::: DATA EXCERPTS :::

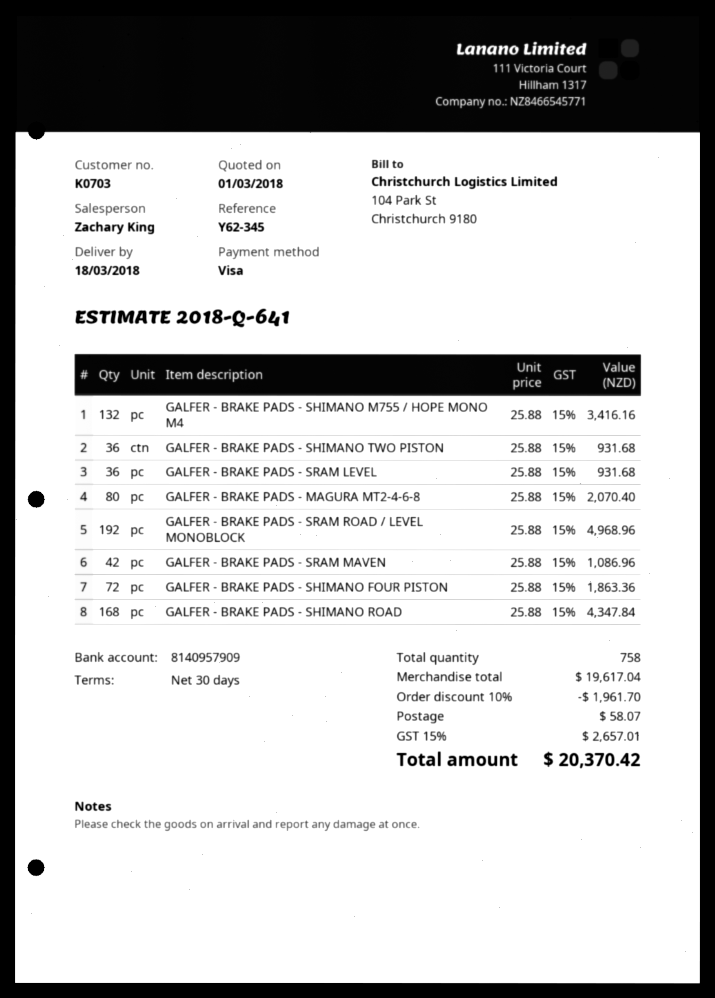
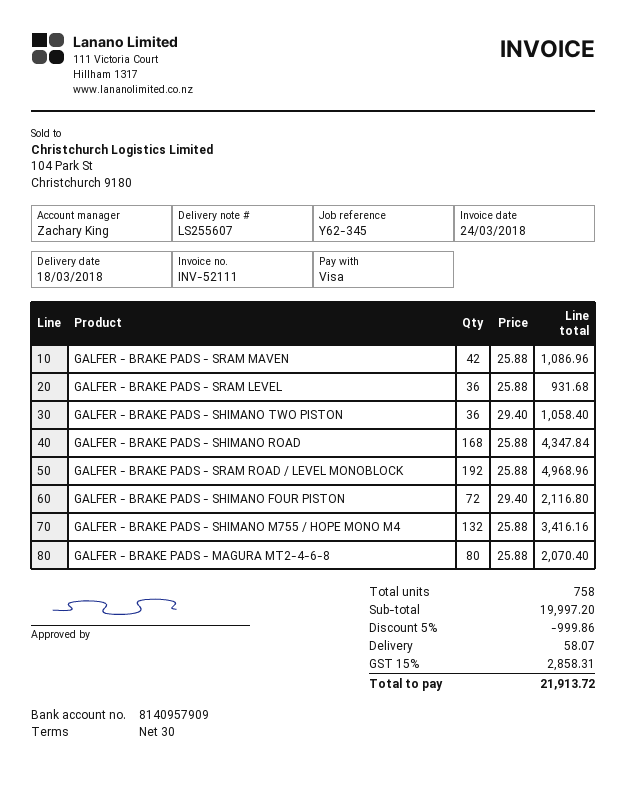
GALFER - BRAKE PADS - SHIMANO TWO PISTON: 36 x 25.88 = 931.68 -> 36 x 29.40 = 1058.40
GALFER - BRAKE PADS - SHIMANO FOUR PISTON: 72 x 25.88 = 1863.36 -> 72 x 29.40 = 2116.80
subtotal: 19617.04 -> 19997.20
discount: 10% = 1961.70 -> 5% = 999.86
tax: 15% = 2657.01 -> 15% = 2858.31
total: 20370.42 -> 21913.72

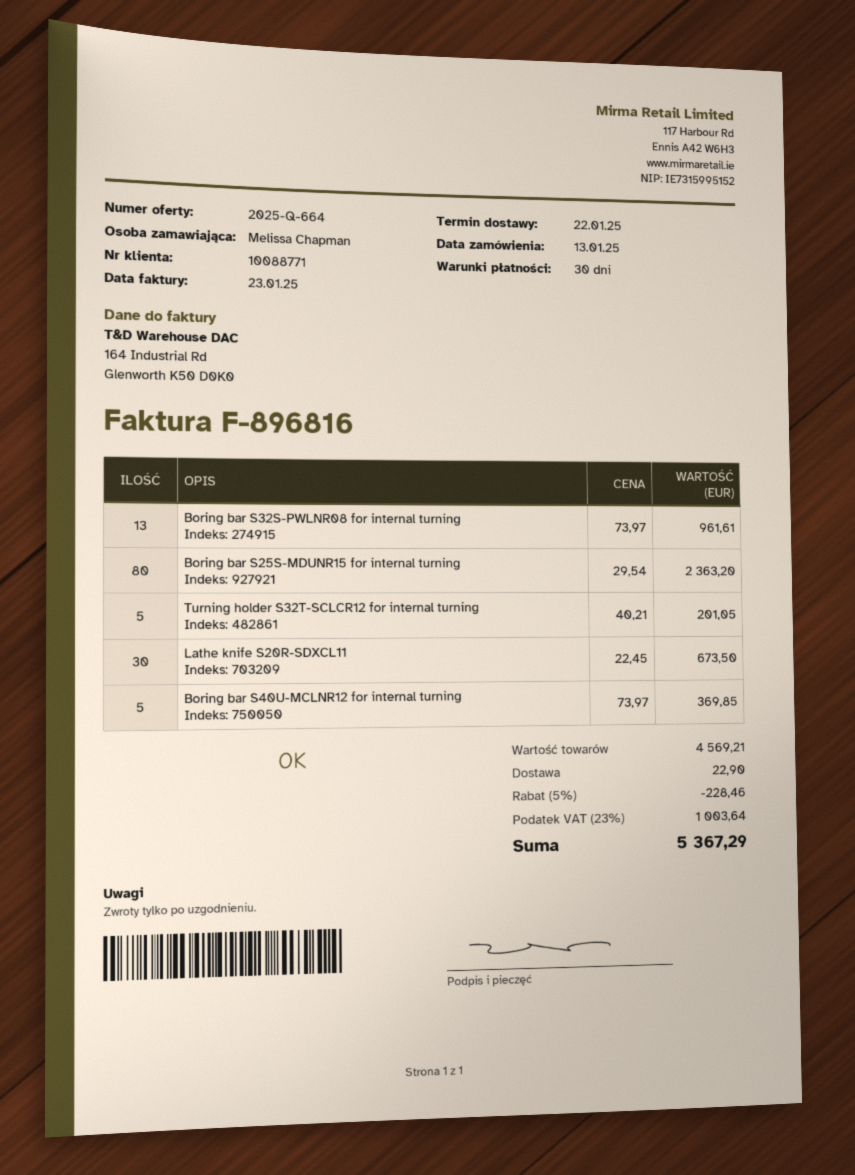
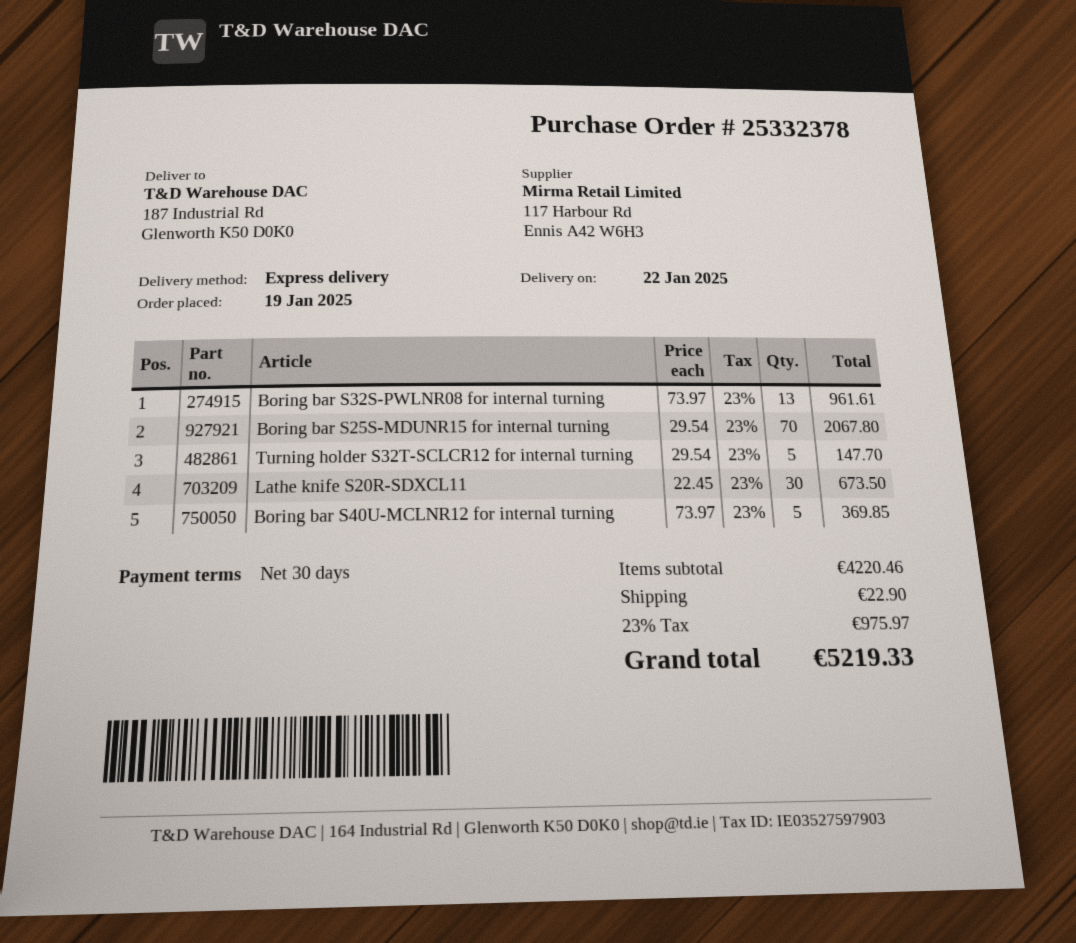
order date: 2025-01-13 -> 2025-01-19
Boring bar S25S-MDUNR15 for internal turning: 80 x 29.54 = 2363.20 -> 70 x 29.54 = 2067.80
Turning holder S32T-SCLCR12 for internal turning: 5 x 40.21 = 201.05 -> 5 x 29.54 = 147.70
subtotal: 4569.21 -> 4220.46
discount: 5% = 228.46 -> none
tax: 23% = 1003.64 -> 23% = 975.97
total: 5367.29 -> 5219.33

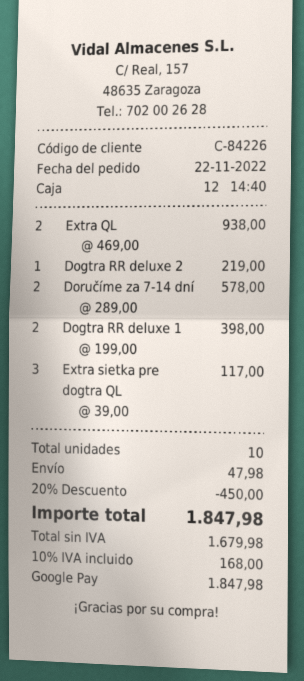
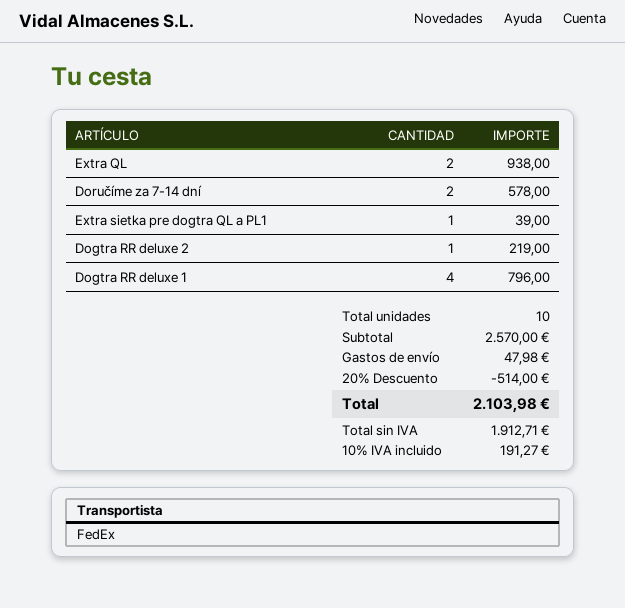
Dogtra RR deluxe 1: 2 for 398.00 -> 4 for 796.00
Extra sietka pre dogtra QL: 3 for 117.00 -> 1 for 39.00
discount: 20% = 450.00 -> 20% = 514.00
net: 1679.98 -> 1912.71
tax: 10% = 168.00 -> 10% = 191.27
total: 1847.98 -> 2103.98

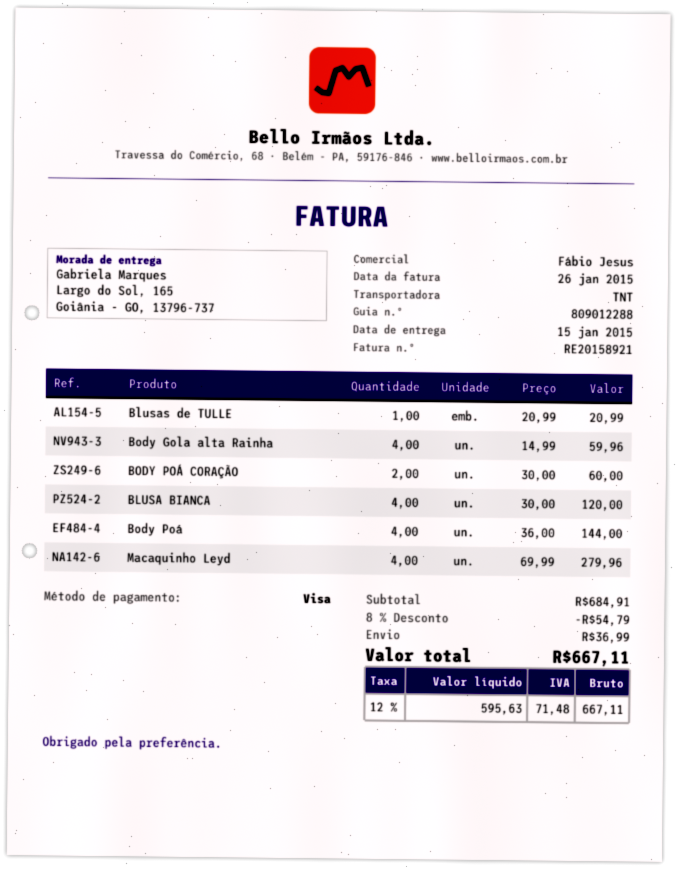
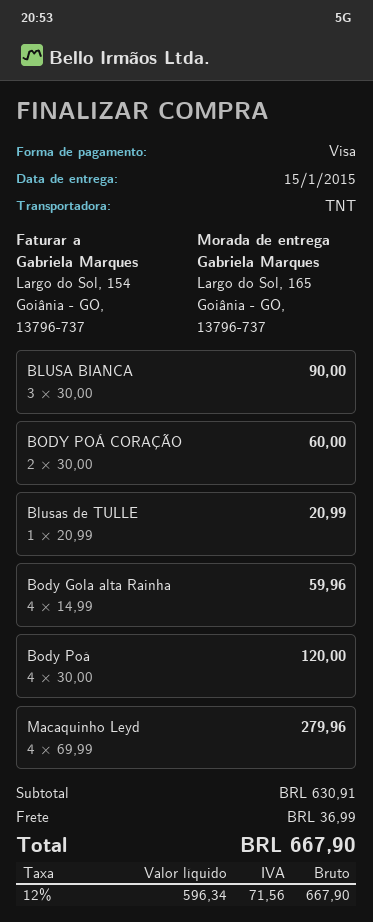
BLUSA BIANCA: 4 x 30.00 = 120.00 -> 3 x 30.00 = 90.00
Body Poá: 4 x 36.00 = 144.00 -> 4 x 30.00 = 120.00
subtotal: 684.91 -> 630.91
discount: 8% = 54.79 -> none
net: 595.63 -> 596.34
tax: 12% = 71.48 -> 12% = 71.56
total: 667.11 -> 667.90

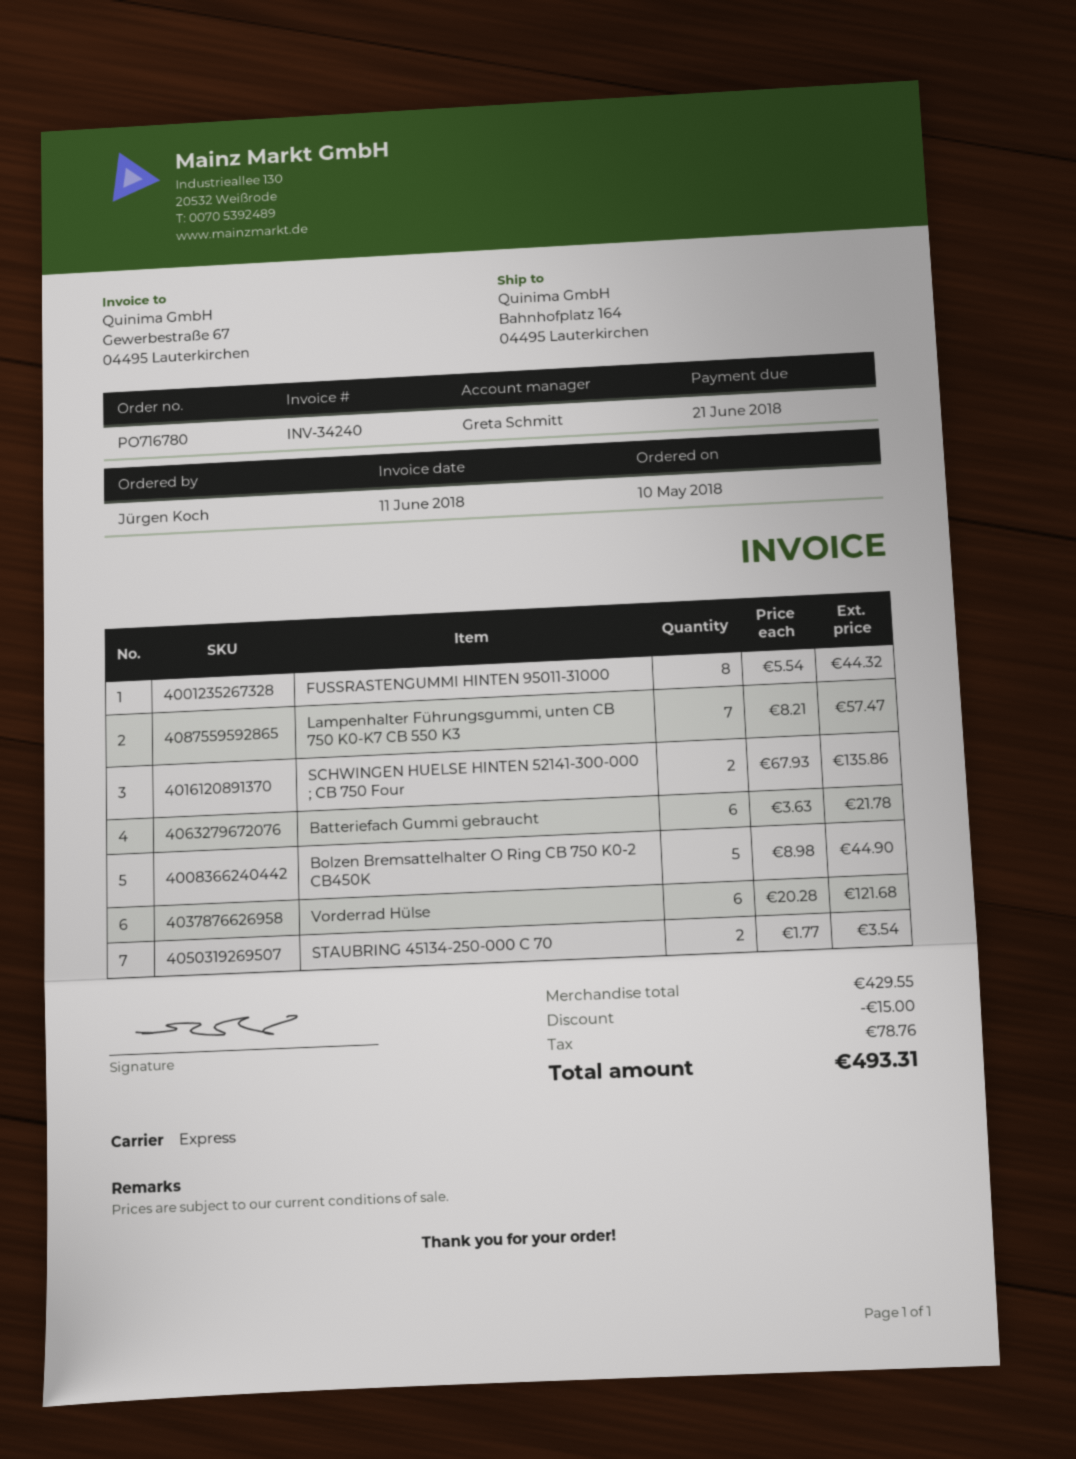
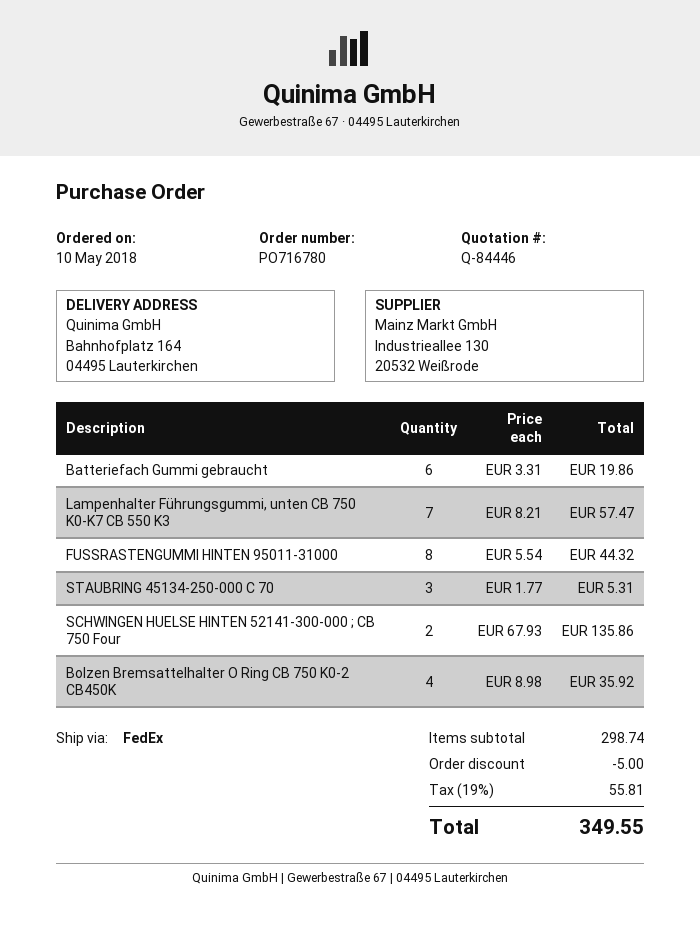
shipping method: express -> FedEx
Batteriefach Gummi gebraucht: 6 x 3.63 = 21.78 -> 6 x 3.31 = 19.86
Bolzen Bremsattelhalter O Ring CB 750 K0-2 CB450K: 5 x 8.98 = 44.90 -> 4 x 8.98 = 35.92
Vorderrad Hülse: 6 x 20.28 = 121.68 -> none
STAUBRING 45134-250-000 C 70: 2 x 1.77 = 3.54 -> 3 x 1.77 = 5.31
subtotal: 429.55 -> 298.74
discount: 15.00 -> 5.00
tax: 78.76 -> 55.81
total: 493.31 -> 349.55

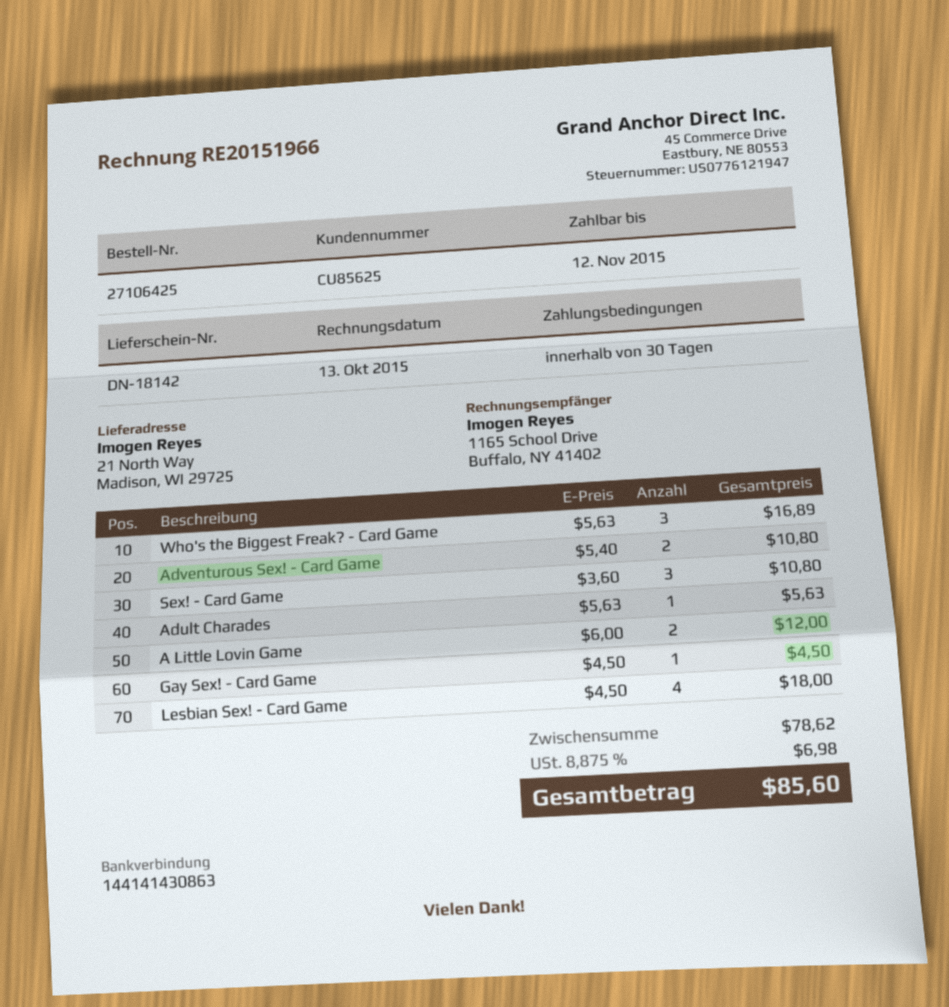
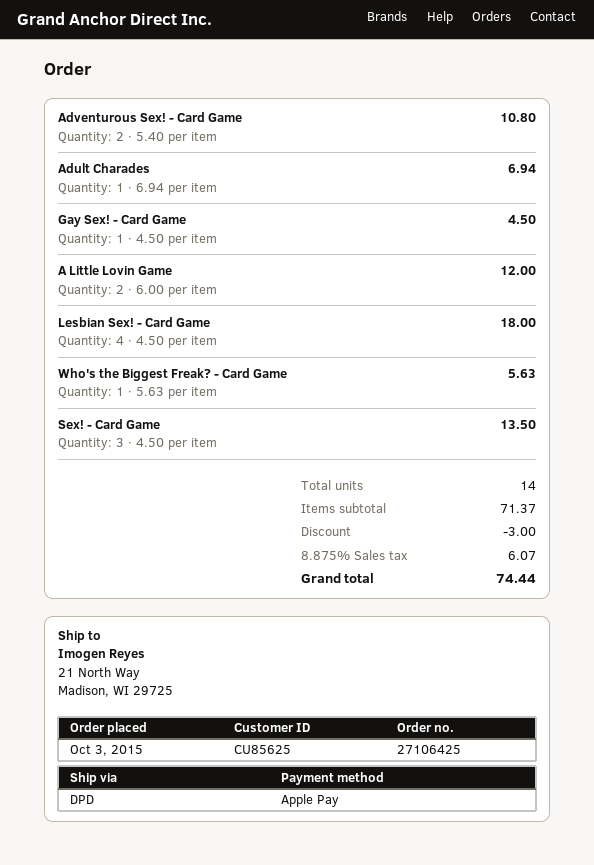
Who's the Biggest Freak? - Card Game: 3 x 5.63 = 16.89 -> 1 x 5.63 = 5.63
Sex! - Card Game: 3 x 3.60 = 10.80 -> 3 x 4.50 = 13.50
Adult Charades: 1 x 5.63 = 5.63 -> 1 x 6.94 = 6.94
subtotal: 78.62 -> 71.37
discount: none -> 3.00
tax: 8.875% = 6.98 -> 8.875% = 6.07
total: 85.60 -> 74.44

:::

# [TRY IT]
From the material given, work out how many lines hold the string "discount"; state that number and nothing further.

# [YOUR SOLUTION]
6